= Invictaway =

Former bus operator

The most extensively used Invictaway logo

Invictaway was an express commuter coach service from Kent to London in the 1980s and 1990s, and was also a holding company for the emerging Arriva group. As a legal entity of the Maidstone & District bus company, after the cessation of the Invictaway coach services, the Invictaway company legal lettering persisted as a holding company for the Arriva subsidiaries in Kent, and some London operations. This company was based in the Armstrong Road M&D depot in Maidstone. This ceased in 1997 when the operations were reconstituted as Arriva London and Arriva Southern Counties.

==History==
The Invictaway brand was introduced in the early 1980s for the M&D Maidstone and Medway to London routes numbered in the 9XX range, and the Gatwick service 900, along with a black livery. The Invictaway liveries all included the White horse of Kent, as a visual link to the county of Kent, the operating area of the services.

The original black Invictaway logo

The black livery was applied to Leyland Leopards and Leyland Atlantean double deckers. A 919 coach route between London and Tenterden using dual purpose Leyland Leopards had existed since 1979, although this was not branded Invictaway.

The Invictaway branding was applied to the exterior and interior of vehicles.

The Invictaway livery's base colour was changed to a green based livery, based on the National Bus Company's coach livery, and the Invictaway names were reduced in size. Later, with the privatisation of the NBC, the Invictaway livery was retained, with the NBC chevrons removed.

In 1992 the green livery was simplified, with the introduction of some double deck coaches, long wheelbase Leyland Olympians with ECW bodywork, with distinctive sloped top front windows. The forward stripes were removed, and the M&D logo sloped along the leading edge. While the coaches wore Invictaway livery, as part of the M&D fleet, they could occasionally be seen on other local services when the need arose, and were also used on tours further afield. Some of the last coaches to wear the M&D Invictaway livery were a batch of J registered Plaxton 321 bodied Leyland Tigers.

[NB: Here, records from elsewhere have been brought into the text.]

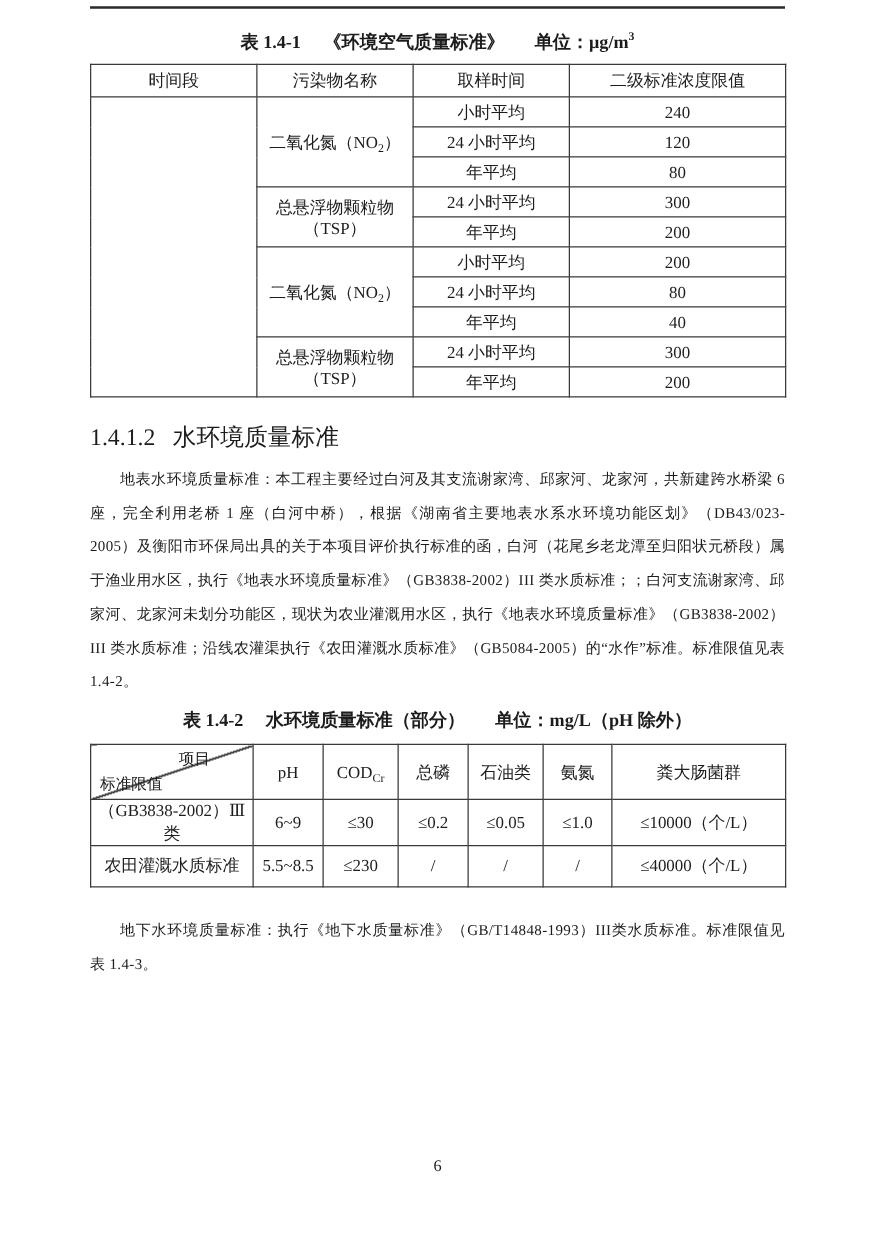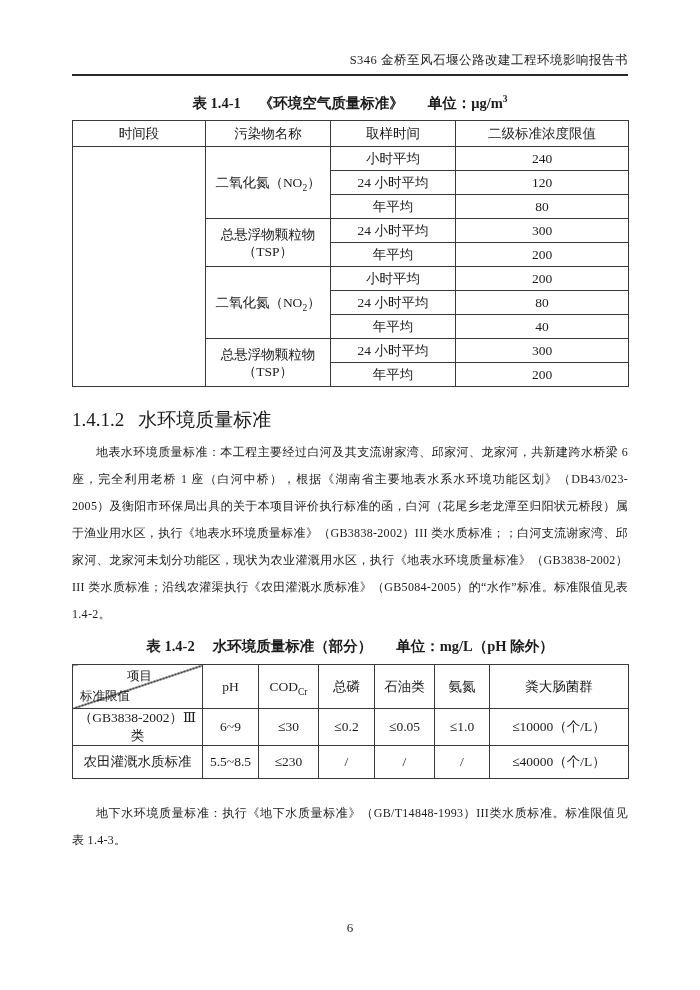--- a/index.html
+++ b/index.html
@@ -37,40 +37,39 @@
   .tbl2 { margin-top: 8px; border: 1.6px solid #333; }
   .tbl2 th, .tbl2 td { border: 1px solid #3a3a3a; font-weight: normal; font-size: 13.5px; text-align: center; vertical-align: middle; padding: 0 2px; }
   .tbl2 thead td, .tbl2 thead th { height: 44px; }
   .tbl2 tbody td { height: 33px; }
   .diag {
     position: relative; padding: 0;
     background: linear-gradient(to bottom right,
       transparent calc(50% - 0.8px), #444 calc(50% - 0.8px),
       #444 calc(50% + 0.8px), transparent calc(50% + 0.8px));
   }
-  .diag .diag-top { position: absolute; top: 3px; right: 50px; font-size: 12.5px; }
+  .diag .diag-top { position: absolute; top: 3px; right: 34px; font-size: 12.5px; }
   .diag .diag-bottom { position: absolute; bottom: 3px; left: 7px; font-size: 12.5px; }
 
   
   .sec-heading { margin-top: 22px; font-size: 19px; line-height: 22px; }
   .sec-heading .sec-title { margin-left: 14px; }
   .para { margin-top: 8px; font-size: 12px; line-height: 27px; text-align: justify; text-indent: 2em; letter-spacing: 0.3px; font-family: Liberation Serif, serif; }
   .para2 { margin-top: 21px; }
   .tbl2-caption { margin-top: 8px; }
 
   
   .page-number { position: absolute; top: 920px; left: 0; width: 700px; text-align: center; font-size: 13px; }
 </style>
 </head>
 <body>
 
 <div class="page">
   <div class="content">
 
-    <div class="doc-header">S346 金桥至风石堰公路改建工程环境影响报告书</div>
     <div class="header-rule"></div>
 
     <div class="tbl-caption">
       <span class="cap-label">表 1.4-1</span><span class="cap-name">《环境空气质量标准》</span><span class="cap-unit"><span>单位：μg/m</span><sup>3</sup></span>
     </div>
 
     <table class="tbl1">
       <colgroup>
         <col style="width:133px">
           <col style="width:125px">

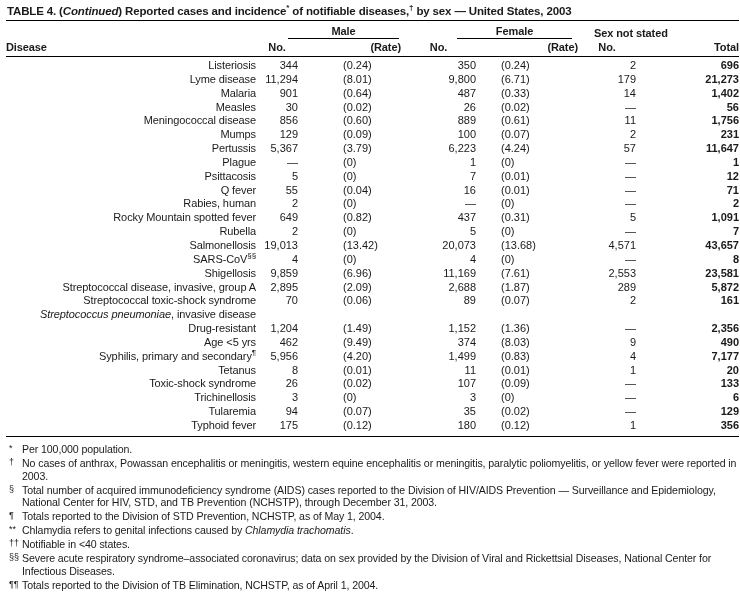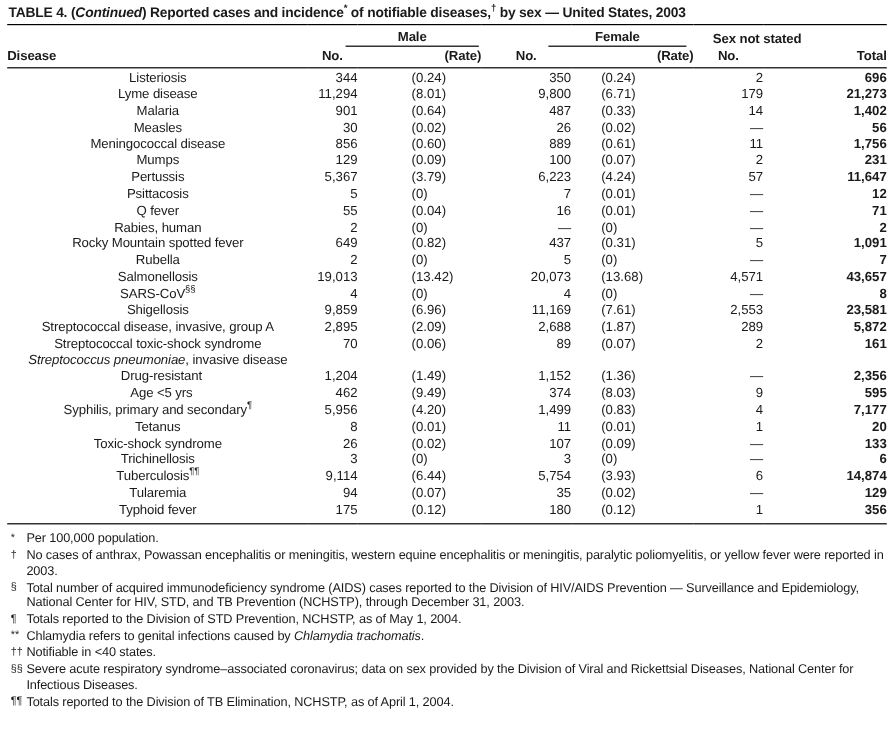--- a/index.html
+++ b/index.html
@@ -42,21 +42,21 @@
   tr.sub-row th { padding: 2px 0 3px 0; border-bottom: 1.5px solid #000; letter-spacing: -0.1px; }
   th.h-disease { text-align: left; padding-left: 1px; }
   th.h-num { text-align: center; }
   th.h-rate-m { text-align: right; padding-right: 8px; }
   th.h-rate-f { text-align: right; padding-right: 12px; }
   th.h-total { text-align: right; }
 
   tbody { line-height: 13.85px; }
   tbody tr:first-child td { padding-top: 2px; }
   tbody tr:last-child td { padding-bottom: 3px; margin-left: 32px; }
-  td.disease { text-align: center; padding-left: 1px; letter-spacing: -0.1px; }
+  td.disease { text-align: right; padding-left: 1px; letter-spacing: -0.1px; }
   tr.indent td.disease { padding-left: 7px; }
   td.num { text-align: right; }
   td.rate-m { text-align: left; padding-left: 45px; }
   td.rate-f { text-align: left; padding-left: 25px; }
   td.total { text-align: right; font-weight: bold; }
   td .d-sup { font-size: 8px; vertical-align: super; line-height: 0; }
   td .d-italic { font-style: italic; }
 
   
   .footnotes { margin-top: 6px; padding-left: 2px; }
@@ -169,20 +169,29 @@
         <tr>
     <td class="disease"><span class="d-italic"></span><span>Pertussis</span><span class="d-sup"></span></td>
     <td class="num">5,367</td>
     <td class="rate-m">(3.79)</td>
     <td class="num">6,223</td>
     <td class="rate-f">(4.24)</td>
     <td class="num">57</td>
     <td class="total">11,647</td>
   </tr>
         <tr>
+    <td class="disease"><span class="d-italic"></span><span>Plague</span><span class="d-sup"></span></td>
+    <td class="num">—</td>
+    <td class="rate-m">(0)</td>
+    <td class="num">1</td>
+    <td class="rate-f">(0)</td>
+    <td class="num">—</td>
+    <td class="total">1</td>
+  </tr>
+        <tr>
     <td class="disease"><span class="d-italic"></span><span>Psittacosis</span><span class="d-sup"></span></td>
     <td class="num">5</td>
     <td class="rate-m">(0)</td>
     <td class="num">7</td>
     <td class="rate-f">(0.01)</td>
     <td class="num">—</td>
     <td class="total">12</td>
   </tr>
         <tr>
     <td class="disease"><span class="d-italic"></span><span>Q fever</span><span class="d-sup"></span></td>
@@ -283,21 +292,21 @@
     <td class="num">—</td>
     <td class="total">2,356</td>
   </tr>
         <tr class="indent">
     <td class="disease"><span class="d-italic"></span><span>Age &lt;5 yrs</span><span class="d-sup"></span></td>
     <td class="num">462</td>
     <td class="rate-m">(9.49)</td>
     <td class="num">374</td>
     <td class="rate-f">(8.03)</td>
     <td class="num">9</td>
-    <td class="total">595</td>
+    <td class="total">490</td>
   </tr>
         <tr>
     <td class="disease"><span class="d-italic"></span><span>Syphilis, primary and secondary</span><span class="d-sup">¶</span></td>
     <td class="num">5,956</td>
     <td class="rate-m">(4.20)</td>
     <td class="num">1,499</td>
     <td class="rate-f">(0.83)</td>
     <td class="num">4</td>
     <td class="total">7,177</td>
   </tr>
@@ -322,29 +331,20 @@
         <tr>
     <td class="disease"><span class="d-italic"></span><span>Trichinellosis</span><span class="d-sup"></span></td>
     <td class="num">3</td>
     <td class="rate-m">(0)</td>
     <td class="num">3</td>
     <td class="rate-f">(0)</td>
     <td class="num">—</td>
     <td class="total">6</td>
   </tr>
         <tr>
-    <td class="disease"><span class="d-italic"></span><span>Tuberculosis</span><span class="d-sup">¶¶</span></td>
-    <td class="num">9,114</td>
-    <td class="rate-m">(6.44)</td>
-    <td class="num">5,754</td>
-    <td class="rate-f">(3.93)</td>
-    <td class="num">6</td>
-    <td class="total">14,874</td>
-  </tr>
-        <tr>
     <td class="disease"><span class="d-italic"></span><span>Tularemia</span><span class="d-sup"></span></td>
     <td class="num">94</td>
     <td class="rate-m">(0.07)</td>
     <td class="num">35</td>
     <td class="rate-f">(0.02)</td>
     <td class="num">—</td>
     <td class="total">129</td>
   </tr>
         <tr>
     <td class="disease"><span class="d-italic"></span><span>Typhoid fever</span><span class="d-sup"></span></td>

The Kent version of the Green Line livery

In the summer of 1995, the Invictaway services were rebranded into the Green Line network. The Kent version of the Green Line livery initially retained a reference to the Invictaway operation with the inclusion of the white horse. This was applied to two Plaxton Paramount 3500 bodied coaches. As an Arriva group sister company, this was also applied to some Kentish Bus coaches for Gravesend Green Line services, and an M&D Duple Laser bodied Leyland Tiger.